- PROBLEM REQUIREMENTS
The line holding "Smart Phone Photography-2020C: 2" and every line after it through the end of the entries below: retype these exactly and nothing more.

- DATA SHOWN
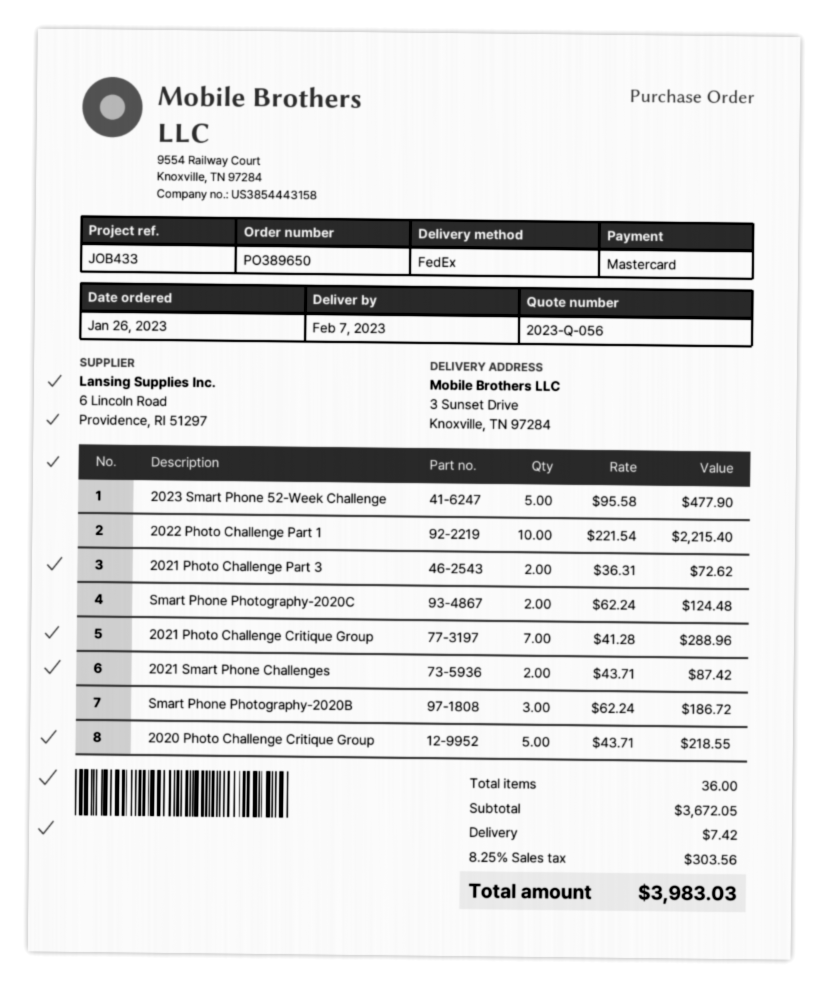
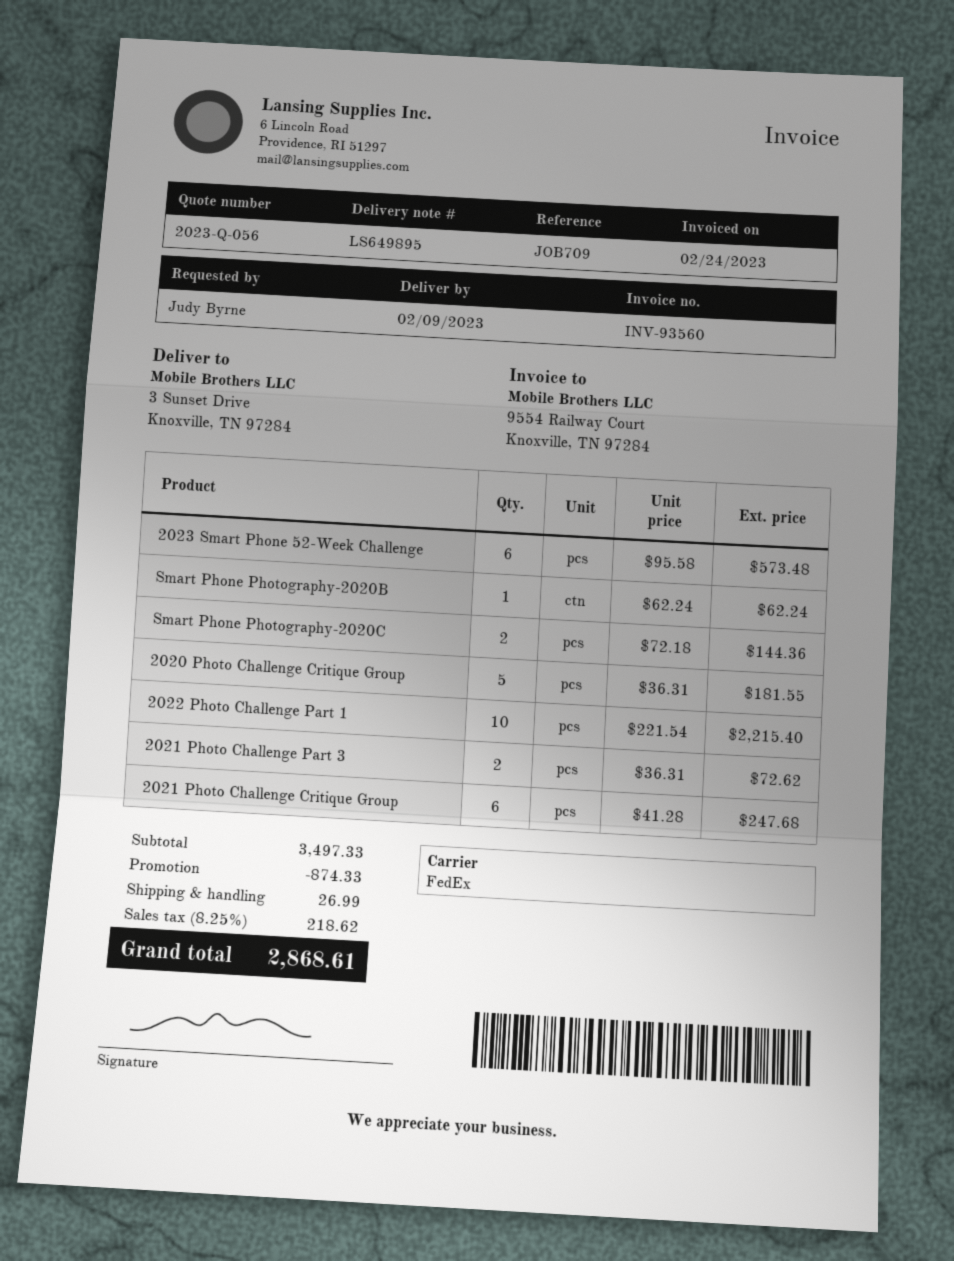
delivery date: 2023-02-07 -> 2023-02-09
reference: JOB433 -> JOB709
2023 Smart Phone 52-Week Challenge: 5 x 95.58 = 477.90 -> 6 x 95.58 = 573.48
Smart Phone Photography-2020C: 2 x 62.24 = 124.48 -> 2 x 72.18 = 144.36
2021 Photo Challenge Critique Group: 7 x 41.28 = 288.96 -> 6 x 41.28 = 247.68
2021 Smart Phone Challenges: 2 x 43.71 = 87.42 -> none
Smart Phone Photography-2020B: 3 x 62.24 = 186.72 -> 1 x 62.24 = 62.24
2020 Photo Challenge Critique Group: 5 x 43.71 = 218.55 -> 5 x 36.31 = 181.55
subtotal: 3672.05 -> 3497.33
discount: none -> 874.33
shipping: 7.42 -> 26.99
tax: 8.25% = 303.56 -> 8.25% = 218.62
total: 3983.03 -> 2868.61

- SOLUTION FOR THIS PROBLEM
Smart Phone Photography-2020C: 2 x 62.24 = 124.48 -> 2 x 72.18 = 144.36
2021 Photo Challenge Critique Group: 7 x 41.28 = 288.96 -> 6 x 41.28 = 247.68
2021 Smart Phone Challenges: 2 x 43.71 = 87.42 -> none
Smart Phone Photography-2020B: 3 x 62.24 = 186.72 -> 1 x 62.24 = 62.24
2020 Photo Challenge Critique Group: 5 x 43.71 = 218.55 -> 5 x 36.31 = 181.55
subtotal: 3672.05 -> 3497.33
discount: none -> 874.33
shipping: 7.42 -> 26.99
tax: 8.25% = 303.56 -> 8.25% = 218.62
total: 3983.03 -> 2868.61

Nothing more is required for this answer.